Although I have grown up with two outstanding role models, not everyone is blessed with healthy and supportive examples in their life.

This creates a diverse set of values and relationship approaches. Jeraldine Phneah suggests that these habits form as early as birth and offers a number of behavioral categories for people to fall in to.

1) Secure

This includes individuals who are given plenty of love and affection from birth and as a result have little to no problem creating and maintaining healthy relationships.

Not only is this type comfortably able to display affection and create connections, they also have no problem being single and independent.

2) Needy

This group is the result of unpredictable and inconsistent love from birth.

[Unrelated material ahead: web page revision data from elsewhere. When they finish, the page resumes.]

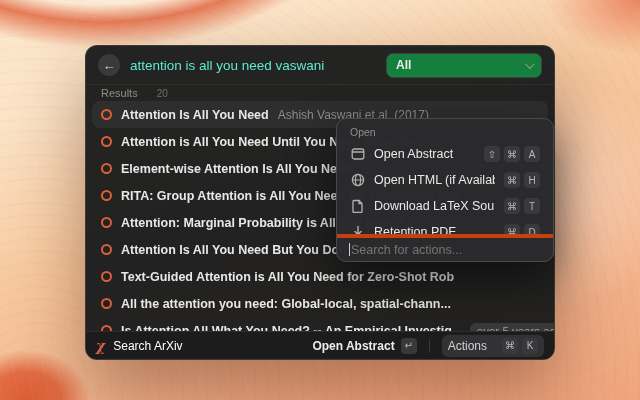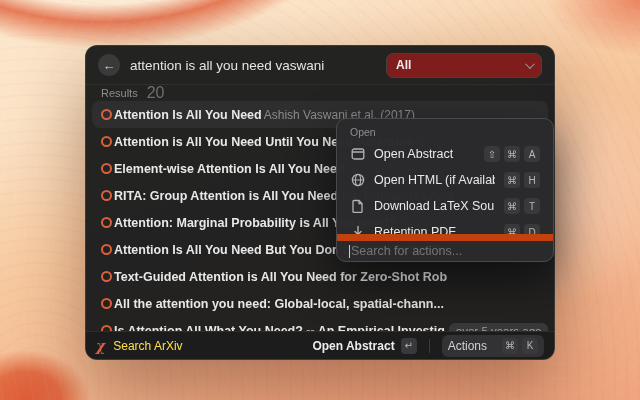--- a/index.html
+++ b/index.html
@@ -24,7 +24,7 @@
   .hdr{display:flex;align-items:center;gap:10px;height:38px;padding:0 12px;flex:none;}
   .back-btn{width:22px;height:22px;border-radius:50%;background:#3a3a3b;color:#d6d6d6;
     display:flex;align-items:center;justify-content:center;font-size:13px;flex:none;cursor:default;}
-  .query{flex:1;color:#e5e5e5;font-size:13.5px;font-weight:500;white-space:nowrap;overflow:hidden;}
+  .query{flex:1;color:#5eead4;font-size:13.5px;font-weight:500;white-space:nowrap;overflow:hidden;}
   .dropdown{width:156px;height:25px;border:1px solid #414142;background:#7f1d1d;border-radius:7px;
     display:flex;align-items:center;padding:0 9px;gap:6px;flex:none;}
   .dropdown .dd-label{flex:1;color:#ededed;font-size:12px;font-weight:600;}

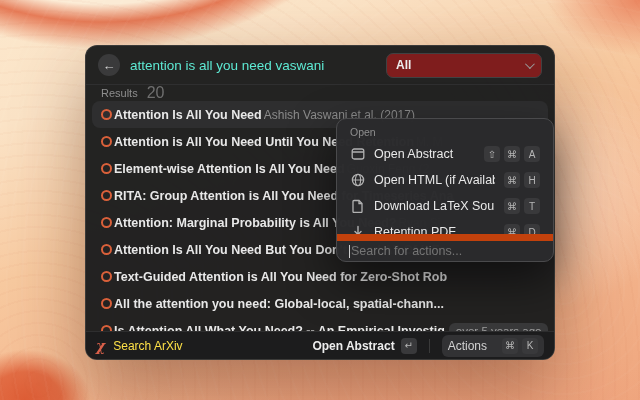--- a/index.html
+++ b/index.html
@@ -25,7 +25,7 @@
   .back-btn{width:22px;height:22px;border-radius:50%;background:#3a3a3b;color:#d6d6d6;
     display:flex;align-items:center;justify-content:center;font-size:13px;flex:none;cursor:default;}
   .query{flex:1;color:#5eead4;font-size:13.5px;font-weight:500;white-space:nowrap;overflow:hidden;}
-  .dropdown{width:156px;height:25px;border:1px solid #414142;background:#7f1d1d;border-radius:7px;
+  .dropdown{width:156px;height:25px;border:1px solid #414142;background:#15803d;border-radius:7px;
     display:flex;align-items:center;padding:0 9px;gap:6px;flex:none;}
   .dropdown .dd-label{flex:1;color:#ededed;font-size:12px;font-weight:600;}
   .chev{width:7px;height:7px;border-right:1.6px solid #9a9a9a;border-bottom:1.6px solid #9a9a9a;

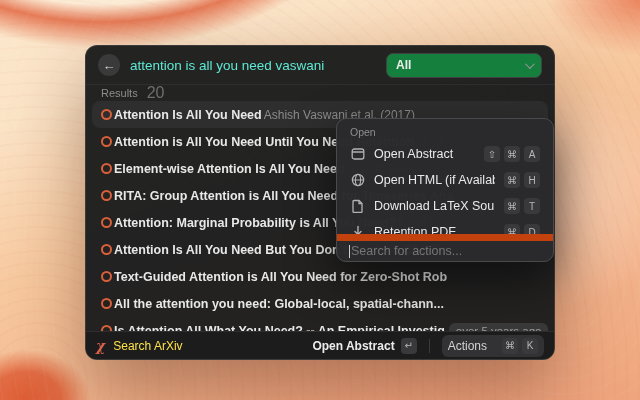--- a/index.html
+++ b/index.html
@@ -31,7 +31,7 @@
   .chev{width:7px;height:7px;border-right:1.6px solid #9a9a9a;border-bottom:1.6px solid #9a9a9a;
     transform:rotate(45deg) translateY(-2px);flex:none;}
   .hdr-divider{height:1px;background:#2f2f30;flex:none;}
-  .results-bar{height:16px;display:flex;align-items:center;gap:9px;padding:0 15px;flex:none;}
+  .results-bar{height:16px;display:flex;align-items:center;gap:19px;padding:0 15px;flex:none;}
   .results-bar .r-label{color:#8e8e8e;font-size:11px;}
   .results-bar .r-count{color:#6f6f6f;font-size:16px;}
 

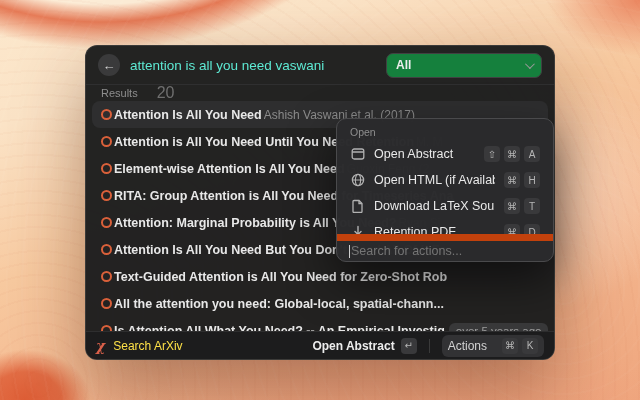--- a/index.html
+++ b/index.html
@@ -33,7 +33,7 @@
   .hdr-divider{height:1px;background:#2f2f30;flex:none;}
   .results-bar{height:16px;display:flex;align-items:center;gap:19px;padding:0 15px;flex:none;}
   .results-bar .r-label{color:#8e8e8e;font-size:11px;}
-  .results-bar .r-count{color:#6f6f6f;font-size:16px;}
+  .results-bar .r-count{color:#6f6f6f;font-size:10px;}
 
   .list{flex:1;overflow:hidden;padding:0 6px;}
   .row{height:27px;display:flex;align-items:center;gap:2px;padding:0 9px;border-radius:8px;color:#e8e8e8;}

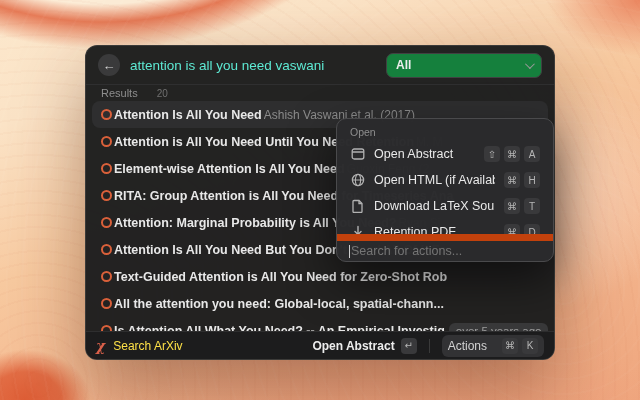--- a/index.html
+++ b/index.html
@@ -36,7 +36,7 @@
   .results-bar .r-count{color:#6f6f6f;font-size:10px;}
 
   .list{flex:1;overflow:hidden;padding:0 6px;}
-  .row{height:27px;display:flex;align-items:center;gap:2px;padding:0 9px;border-radius:8px;color:#e8e8e8;}
+  .row{height:27px;display:flex;align-items:center;gap:9px;padding:0 9px;border-radius:8px;color:#e8e8e8;}
   .row.selected{background:#2e2e2f;}
   .ring{width:11px;height:11px;border:2px solid #d9603a;border-radius:50%;flex:none;}
   .row .title{font-size:12.5px;font-weight:600;white-space:nowrap;flex:none;}

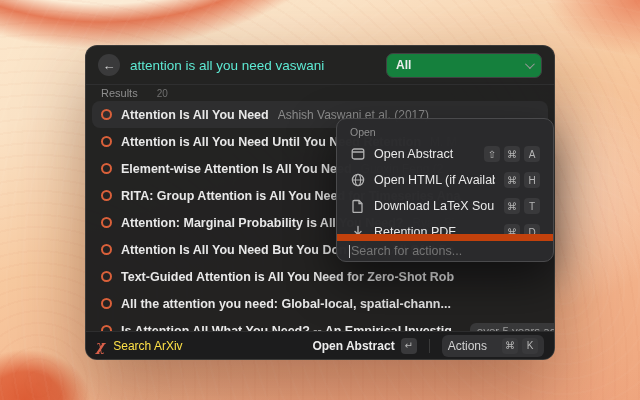--- a/index.html
+++ b/index.html
@@ -69,7 +69,7 @@
   .m-label{flex:1;color:#e9e9e9;font-size:12.5px;white-space:nowrap;overflow:hidden;}
   .m-keys{display:flex;gap:4px;flex:none;}
   .m-sep{height:1px;background:#3b3b3d;margin:4px 0;}
-  .menu-input{flex:none;height:27px;border-top:7px solid #c2410c;display:flex;align-items:center;padding:0 12px;gap:1px;}
+  .menu-input{flex:none;height:27px;border-top:4px solid #c2410c;display:flex;align-items:center;padding:0 12px;gap:1px;}
   .caret{width:1px;height:13px;background:#cfcfcf;flex:none;}
   .menu-input input{background:transparent;border:none;outline:none;color:#e8e8e8;font-size:12.5px;width:100%;padding:0;}
   .menu-input input::placeholder{color:#757575;}

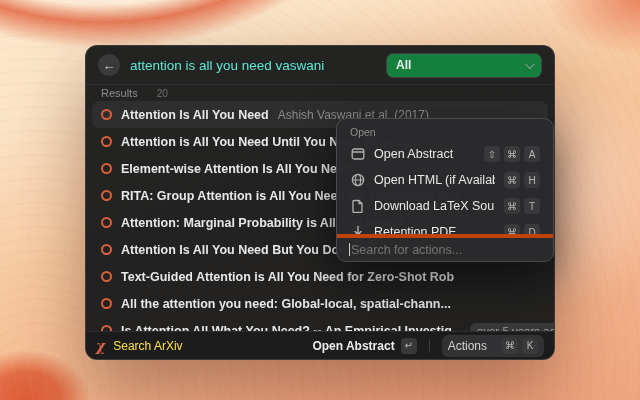--- a/index.html
+++ b/index.html
@@ -47,7 +47,7 @@
   .footer{height:28px;flex:none;border-top:1px solid #2e2e2f;background:#1c1c1d;
     display:flex;align-items:center;padding:0 10px;gap:8px;}
   .chi{color:#d9604a;font-family:"DejaVu Serif",serif;font-style:italic;font-weight:bold;font-size:14px;flex:none;}
-  .app-label{color:#fde047;font-size:12px;flex:1;}
+  .app-label{color:#ffffff;font-size:12px;flex:1;}
   .primary{display:flex;align-items:center;gap:6px;}
   .primary .p-label{color:#ececec;font-size:12px;font-weight:600;}
   .keycap{min-width:16px;height:16px;padding:0 3px;background:#39393b;border-radius:4px;color:#b6b6b6;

In return, this creates individuals who constantly feel the need for affection and reassurance.

Generally, this leads to overdramatic, unpredictable and irrational behavior.

3) Distant

Distant individuals are the product of a mildly neglectful environment in which physical needs are attended to but emotional needs are relatively ignored.

This creates an overly independent, emotionally detached and relatively selfish individual.

4) Avoidant

This is the result of an abusive or extremely neglectful environment. This results in a fearful individual who has difficulty creating healthy connections and building trust.

Generally, these individuals find themselves in unhealthy and overly dramatic relationships and also have a tendency to hurt the ones they love in order to feel secure.

It is important to remember that nobody is at fault. We are all flawed human beings with room for constant improvement.

Rather than using past experiences as an excuse for your downfalls, take control of your happiness by recognizing your weaknesses and working toward becoming a better version of yourself.

Although I believe my parents have brought me up to be a secure and strong-minded individual, I am constantly learning and growing from my experiences with others.

The world is diverse with character and recognizing your significant other as a learning opportunity is a great way to broaden your perspectives.

Regardless of which category you may fall into, there will always be room for improvement. Understanding yourself before attempting to understand others is a key factor in any successful relationship.